Original IT’S ALIVE writer/director Larry Cohen is credited as one of three writers on the remake. That’s because he tried to do the remake himself, so I guess at some point he left or got dumped and they rewrote his script. According to interviews he planned to deal with advances in genetics and the dangers of parents wanting to abort their baby because they find out its disabled in some way, or even gay. That would’ve been a reasonable new thing to add into the mix, but it’s not in the final remake. There’s something about an attempt to abort the baby that can be interpreted as the reason for the mutation, or why the baby is angry, but I don’t think it’s meant as an anti-abortion parable considering how the baby turns out. If ever there was a baby to want to abort it would be this little fucker.
Anyway, this has the usual remake problem of needlessness. I’m not sure why you need to remake it. The original might be dated, but in an interesting way. It has things to say about the time it was made. This one maybe says a little less. Despite that, for me (I like the original, but don’t love it or remember everything about it) the remake is an enjoyable experience, a solid little horror movie that treats a ridiculous premise with admirable seriousness. Other than the ambiguous abortion thing I mentioned there’s no hint at why the baby is this way, because it doesn’t really matter. They don’t even once mention “the environment.” Instead the movie is interested in the fears of parenting: is she ready to be a mother, is he ready to be a father, or a husband, will she have to give up her life plans, will it be worth giving up her life plans, is the younger brother gonna be okay with it, is the baby normal?
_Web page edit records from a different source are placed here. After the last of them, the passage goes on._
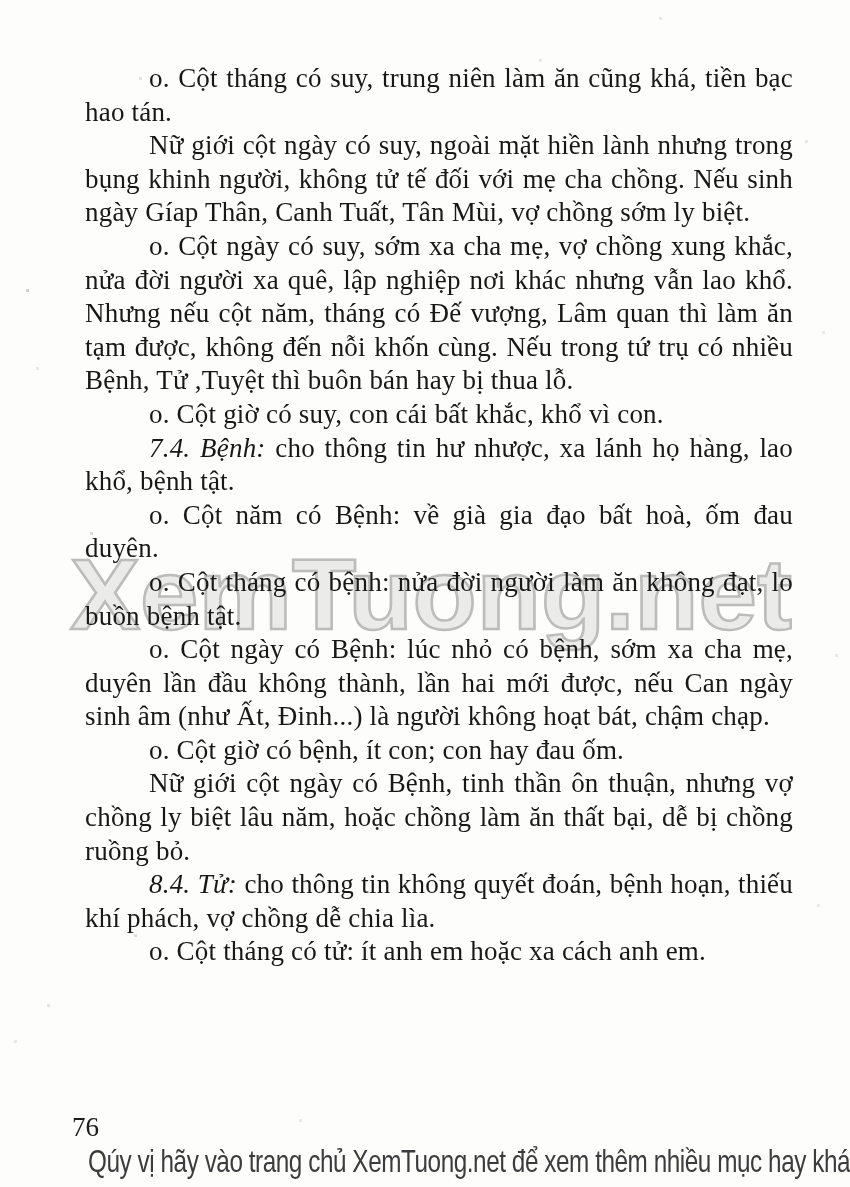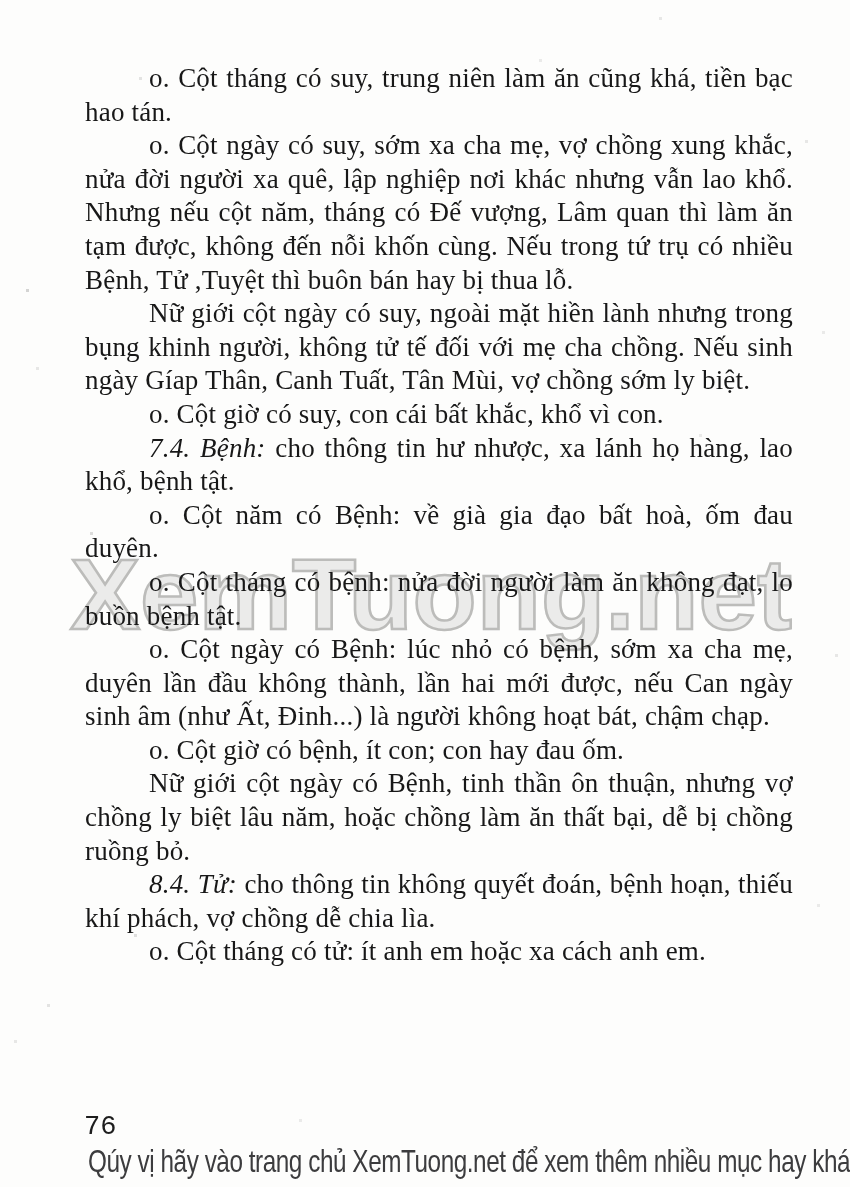"o. Cột ngày có suy," p { order: before "Nữ giới cột ngày có suy," -> after "Nữ giới cột ngày có suy," }
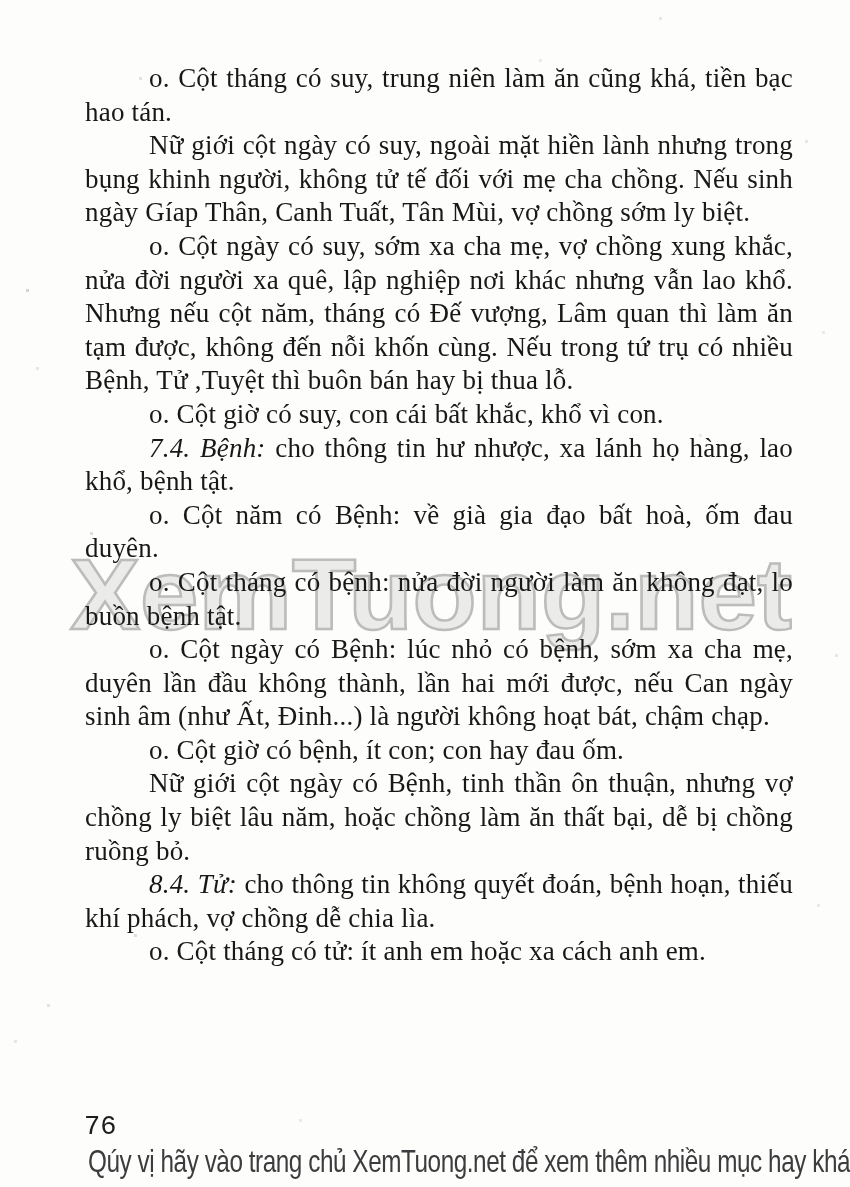"76" .page-number { font-family: Liberation Mono, monospace -> none; left: 84px -> 72px }
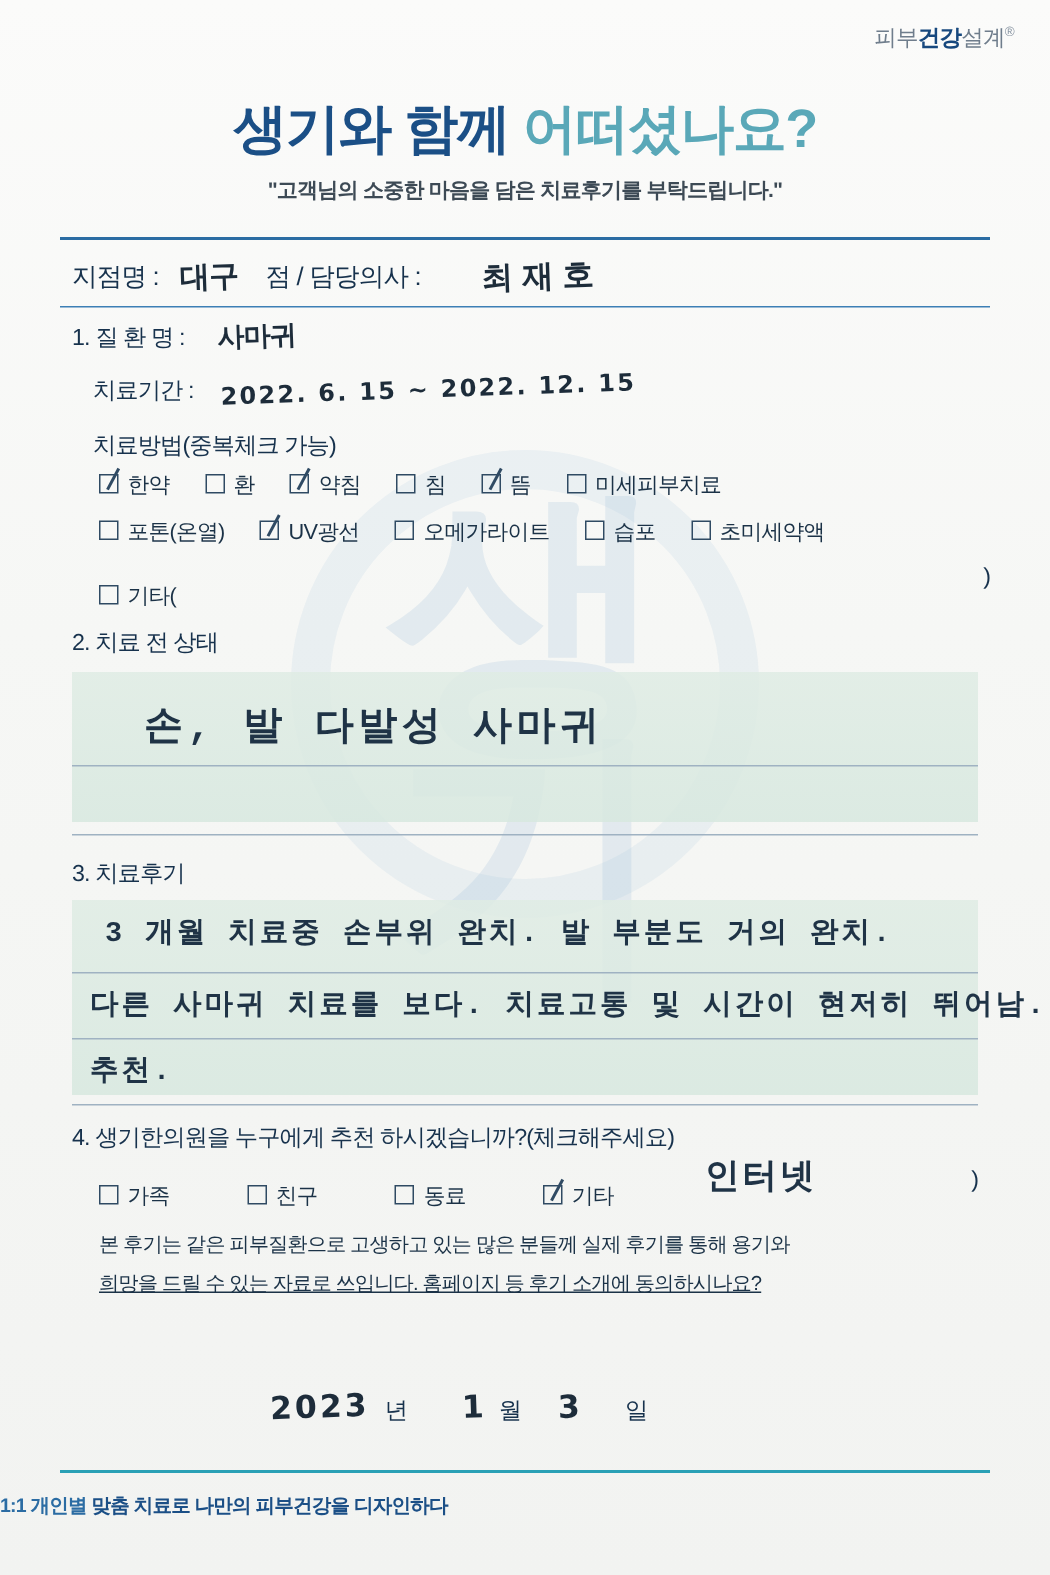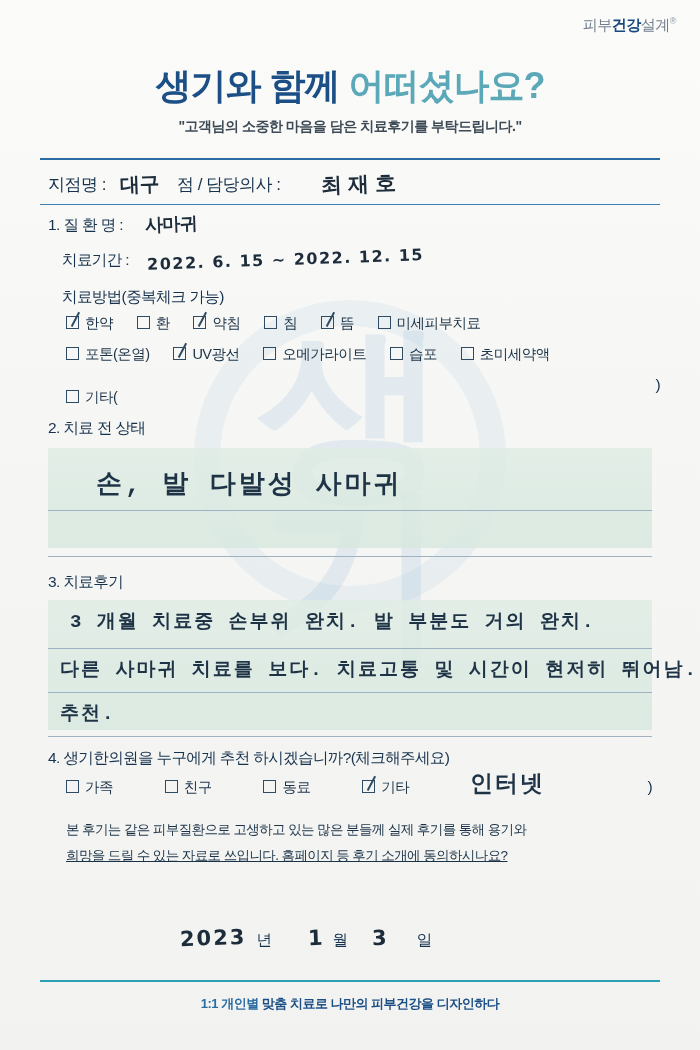"가족" span.opt { margin-top: none -> 10px }
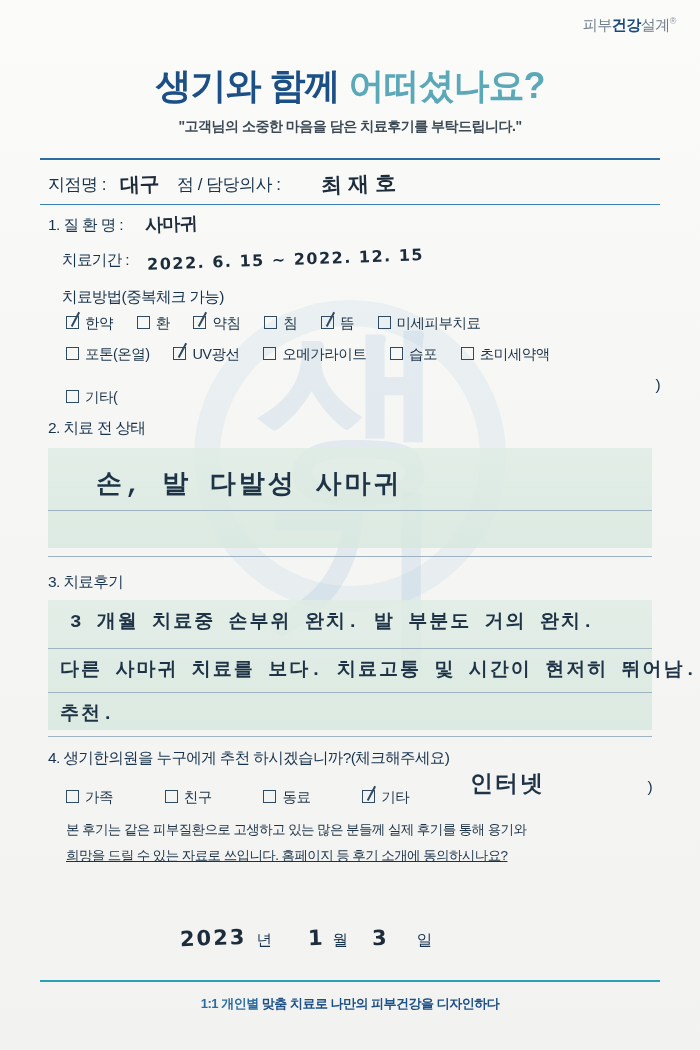"1:1 개인별 맞춤 치료로 나만의" .footer { text-align: center -> none }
And the guilt of having been unsure about the pregnancy. And most of this stuff you get to read on their faces, they don’t have a bunch of stupid dialogue to explain what they’re feeling or that the mother – who is more the central figure than she was in the original – is having trouble weighing “he’s my son and I love him unconditionally” against “oh shit, my baby keeps mauling people.”
Like in the original they keep the baby mostly out of sight, off screen, in blankets or shadows. With maybe one sharp-toothed exception the money shots are subtle and creepy. There’s a scene in the basement where the baby slowly crawls out from around a corner and stares. But he’s across the room and in shadows, you have to squint to get a look at him. But he looks real.
Also like the original the killings are really over the top. You’re not seeing little Daniel, but you sure are seeing blood cover the windows and walls. He just tears people apart with his little monster baby teeth and claws or whatever he has. And it’s funny because he’s a baby, a human baby (to some extent). And I think that’s why this is DTV. It’s better than some horror movies that get a theatrical release, but I bet they’re right if they think today’s audiences would laugh it off the screen. Back in the ’70s the trailers for these movies made kids shit their beds, but now they probaly think killer babies are funny. People now days got no appreciation for the outlandish and the absurd. They think because it’s crazy that means it’s bad. They haven’t seen the original so they haven’t seen something like this before. They’re not ready. They can’t take it. They’re too literal, too square, too anti-killer baby. So fuck ’em.
Of course, the people who can appreciate a killer baby movie have most likely seen the original IT’S ALIVE movies, and aren’t looking for an update. But if they are it’s due October 6th. I say just because this remake was an accident doesn’t mean we can’t appreciate the creepy scene where the father traps the baby in a garbage can and takes it out in the woods and loads his gun while otherworldly wailing echoes from inside. It was unwanted, but that doesn’t mean it’s not beautiful in God’s eyes. As far as DTV movies go.